Like most stories, the narrative of Sugar and Charger and Charlie is more complicated and nuanced than it appears. Stacy herself is a big reason for their success. She’s a retired special education teacher with a soft heart for animals and anyone in need. Her decision to pair a horse and a dog was a bolt of inspiration driven by her life philosophy.
“I feel it is so important for children to become connected with nature,” she said. “Especially with the constant distractions from the internet. Being with animals creates peace and calm. You learn so much from their behavior and how they interact with each other.” The interaction between the horse and her dog friends is nothing if not extraordinary. They don’t speak the same language, but they communicate with each other and with humans they meet.
The camaraderie between the horse and the dogs, like the books about them, addresses animal abandonment, the ability to overcome adversity, and the value of perseverance, kindness, adoption and love, says Stacy. As a devoted animal rescuer, she encourages all to adopt animals and donate to humane nonprofits. An important line in the book My Name Is Sugar explains how the rescued family pets also rescued each other: “Charger found the friend she had been hoping for, and Sugar found the friend she had always been looking for.” The three colorful books were written by Stacy and illustrated by Anne Johnson. They are available from BN.com and Amazon and profits from sales go to animal charities.

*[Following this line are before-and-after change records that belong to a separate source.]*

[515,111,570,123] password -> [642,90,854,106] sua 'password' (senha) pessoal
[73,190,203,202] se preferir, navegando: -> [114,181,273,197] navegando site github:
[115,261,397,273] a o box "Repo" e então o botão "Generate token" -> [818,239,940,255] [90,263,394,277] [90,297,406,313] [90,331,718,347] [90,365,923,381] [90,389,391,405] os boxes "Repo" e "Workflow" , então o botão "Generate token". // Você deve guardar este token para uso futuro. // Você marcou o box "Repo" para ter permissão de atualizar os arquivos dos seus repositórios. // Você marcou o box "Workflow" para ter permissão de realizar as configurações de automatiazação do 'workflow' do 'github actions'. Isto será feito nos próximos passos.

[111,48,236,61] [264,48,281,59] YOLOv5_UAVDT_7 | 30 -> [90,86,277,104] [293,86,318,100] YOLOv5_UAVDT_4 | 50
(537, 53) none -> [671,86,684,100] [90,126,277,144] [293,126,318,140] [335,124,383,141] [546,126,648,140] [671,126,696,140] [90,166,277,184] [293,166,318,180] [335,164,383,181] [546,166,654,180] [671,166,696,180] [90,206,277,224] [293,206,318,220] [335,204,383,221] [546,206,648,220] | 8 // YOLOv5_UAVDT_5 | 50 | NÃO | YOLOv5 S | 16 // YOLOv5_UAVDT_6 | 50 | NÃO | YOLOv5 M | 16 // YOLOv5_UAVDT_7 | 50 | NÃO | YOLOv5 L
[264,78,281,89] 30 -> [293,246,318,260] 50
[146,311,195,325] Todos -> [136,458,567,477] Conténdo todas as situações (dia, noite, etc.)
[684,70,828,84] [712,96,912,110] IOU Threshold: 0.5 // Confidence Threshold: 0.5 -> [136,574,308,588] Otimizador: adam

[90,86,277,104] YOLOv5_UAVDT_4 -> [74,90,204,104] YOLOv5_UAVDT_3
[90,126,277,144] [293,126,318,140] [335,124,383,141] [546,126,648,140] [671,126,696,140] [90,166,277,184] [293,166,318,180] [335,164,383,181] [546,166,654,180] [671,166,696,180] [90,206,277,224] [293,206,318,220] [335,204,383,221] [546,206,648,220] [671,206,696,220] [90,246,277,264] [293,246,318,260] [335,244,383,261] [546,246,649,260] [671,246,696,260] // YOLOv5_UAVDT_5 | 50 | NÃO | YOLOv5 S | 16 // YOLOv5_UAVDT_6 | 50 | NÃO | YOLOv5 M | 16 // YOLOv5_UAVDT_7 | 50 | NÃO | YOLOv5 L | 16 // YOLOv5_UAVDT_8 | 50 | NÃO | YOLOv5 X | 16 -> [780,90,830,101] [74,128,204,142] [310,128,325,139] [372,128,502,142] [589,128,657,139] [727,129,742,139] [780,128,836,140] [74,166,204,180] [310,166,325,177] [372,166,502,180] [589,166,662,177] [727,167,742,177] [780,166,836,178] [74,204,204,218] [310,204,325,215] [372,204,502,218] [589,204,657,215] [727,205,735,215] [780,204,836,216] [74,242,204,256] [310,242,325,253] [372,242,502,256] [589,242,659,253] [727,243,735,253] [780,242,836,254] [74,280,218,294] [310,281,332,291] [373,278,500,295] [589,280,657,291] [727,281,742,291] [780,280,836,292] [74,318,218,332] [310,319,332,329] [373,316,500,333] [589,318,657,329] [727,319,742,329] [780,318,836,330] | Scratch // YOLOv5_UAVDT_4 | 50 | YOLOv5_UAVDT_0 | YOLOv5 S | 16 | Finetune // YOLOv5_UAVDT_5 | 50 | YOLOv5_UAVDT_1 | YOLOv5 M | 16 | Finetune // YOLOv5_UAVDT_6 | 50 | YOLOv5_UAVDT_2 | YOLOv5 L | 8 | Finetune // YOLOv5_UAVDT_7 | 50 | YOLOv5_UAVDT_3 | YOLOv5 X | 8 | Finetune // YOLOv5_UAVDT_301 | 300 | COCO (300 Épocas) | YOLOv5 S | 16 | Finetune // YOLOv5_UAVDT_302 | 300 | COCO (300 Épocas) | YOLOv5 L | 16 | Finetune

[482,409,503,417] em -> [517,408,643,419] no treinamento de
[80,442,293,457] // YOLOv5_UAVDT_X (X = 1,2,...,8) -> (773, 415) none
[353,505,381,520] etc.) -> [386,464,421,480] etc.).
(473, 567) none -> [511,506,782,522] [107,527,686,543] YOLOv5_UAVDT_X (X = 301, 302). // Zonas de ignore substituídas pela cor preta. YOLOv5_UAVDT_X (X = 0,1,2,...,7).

Kaiser, the youth librarian, credits Stacy as a key part of the duo’s success. “Stacy has such a calm and warm demeanor, and it reflects onto the kids’ behavior while they are with her. She keeps them engaged while reading her beautifully illustrated books and talks about the relationship between Sugar and Charger,” she said.
And although the story took an unhappy turn when Charger died, it’s a story that’s far from over. Soon, Sugar and Charlie will be back on duty, inspiring all who encounter them. And Charger will be watching from beyond the rainbow bridge, cheering for her two besties to carry on their mission of love and kindness. Charger knew and now Charlie does too, that a cold nose and a warm snuggle go a long way soothe the human spirit.
Stacy encourages anyone who loves animals to donate to rescue and humane organizations. She cites Rancho Coastal Humane Society, Helen Woodward Animal Center, Hearts & Hands Animal Rescue, Lions Tigers & Bears, and others.